Changqing Ma1, Rajiv Dhir2, Jianhua Luo, George Michalopoulos, Michael Becich, John Gilbertson
1chmst40@pitt.edu, University of Pittsburgh; 2dhirr@MSX.UPMC.EDU, University of Pittsburgh

Introduction The study of cancer through high throughput gene-expression microarrays has stimulated the development of supervised learning methods for classification of tumor specimens based on microarray results. In this paper we present the application of a decision-tree learning approach (based on the C4.5 algorithm) to microarray data and compare the effectiveness of C4.5 algorithm with Support Vector Machines and Weighted Voting approaches.

Method Our initial dataset included three types of prostate tissue: prostate cancer (Tumor, N=62), normal appearing prostate tissue adjacent to prostate cancer (NAT, N=64) and normal prostate tissue from cancer free donor specimens (Donor, N=18). All specimens were run on the Affymetrix U95Av2 chip containing 12,600 probe sets. C4.5 algorithm was then applied to this dataset to learn plausible models for distinguishing one type of tissues from another. Classification models were then tested against two additional published datasets. Feature reduction and boosting approach were combined in the leave-one-out cross-validation (LOOCV) to select parameters for C4.5 to obtaining the most accurate classifier.
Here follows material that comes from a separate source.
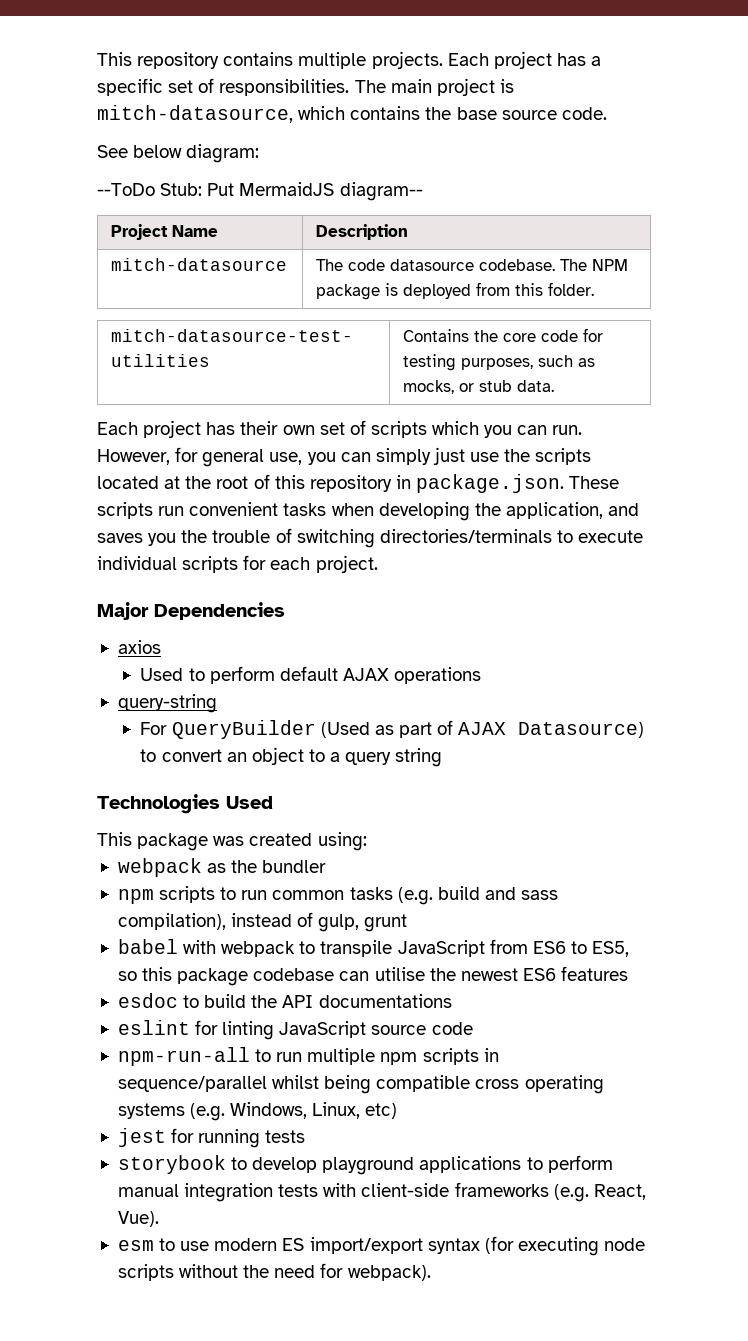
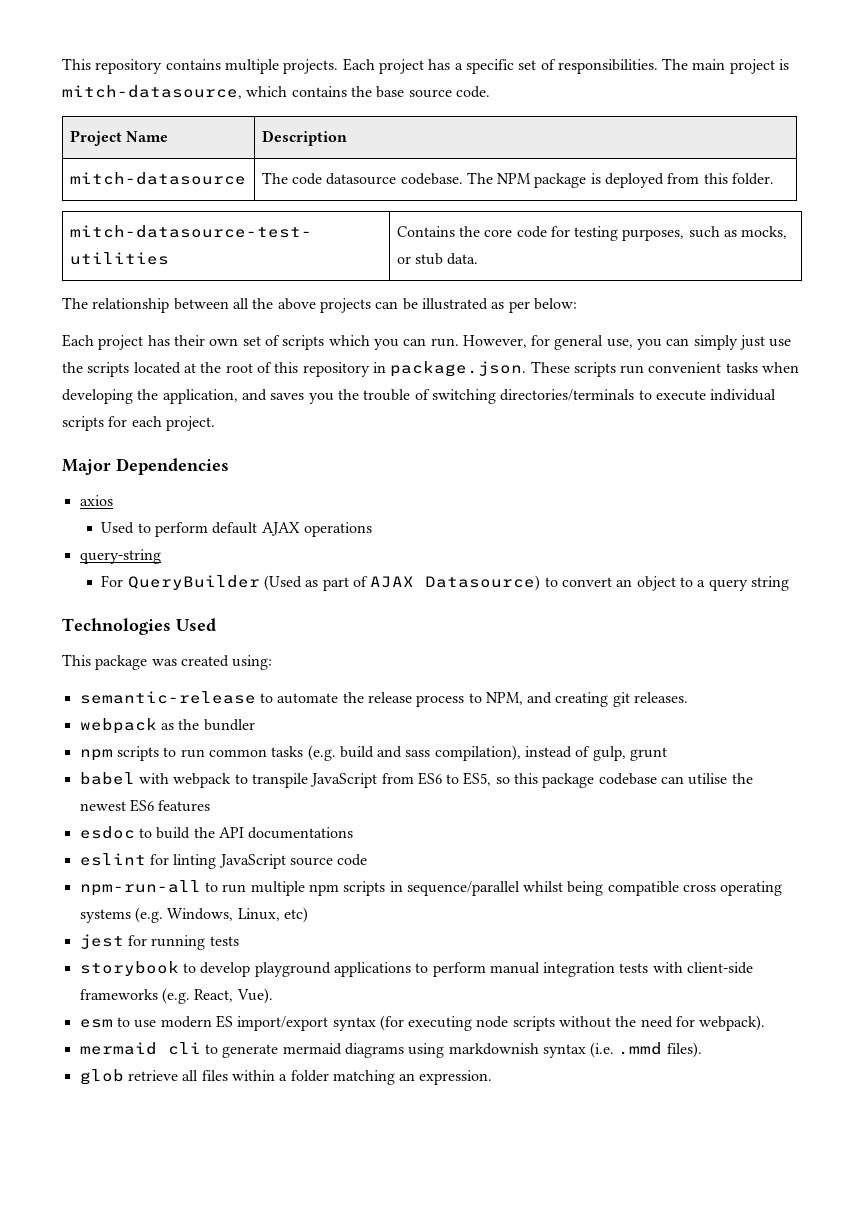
[97,144,260,163] [97,182,423,201] // See below diagram: // --ToDo Stub: Put MermaidJS diagram-- -> (490, 92) none
(555, 386) none -> [62,297,577,313] // The relationship between all the above projects can be illustrated as per below:
(367, 841) none -> [79,691,689,707] // semantic-release to automate the release process to NPM, and creating git releases.
(431, 1273) none -> [79,1042,702,1058] [79,1069,493,1085] // mermaid cli to generate mermaid diagrams using markdownish syntax (i.e. .mmd files). // glob retrieve all files within a folder matching an expression.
Two other classification methods, support vector machines and weighted voting, were also used to discriminate different tissue types. Classification results were compared.

Results Three models were generated for binary classification of the three classes of prostate specimens: Tumor v Donor tissue, Adjacent to Tumor v Donor tissue and Tumor v Adjacent to Tumor tissue. When C4.5 was applied to the initial data set, these models yielded 94.87%, 93.83%, and 76.42% accuracy respectively in LOOCV. This result is comparable to the LOOCV from SVM analysis results (98.72%, 97.53%, and 69.92% accuracy corresponding to these three models) and those from weighted voting approach (97.43%, 93.82%, and 71.54% respectively).

These three models generated by C4.5 were then tested on two independent previously published prostate tissue datasets. The model for Tumor v Donor tissue classified all tumor samples from the independent datasets correctly. The model for Adjacent to Tumor v Donor tissue accurately categorized 94% normal samples from independent datasets. The models for Tumor v Adjacent to Tumor tissue classified 72.55% (102 samples) and 96.97% (33 samples) of samples from each of the two independent data sets correctly.

It appears that C4.5 decision-tree learning method can be used to classify tissues on the basis of microarray gene-expression results. Significantly, the C4.5 results were as good if not better than the classification produced by the more accepted microarray classification methods such as Support Vector Machines or Weighted Voting. Furthermore, these models generated by C4.5 hold human-understandable tree structures which can be summarized into simple rule sets and may imply possible interactions among genes used as features in C4.5 learning.

These results also showed that feature reduction and boosting helped significantly in improving classification accuracy. Finally, tissue samples that were misclassified by all three approaches were identified and explored for possible reasons.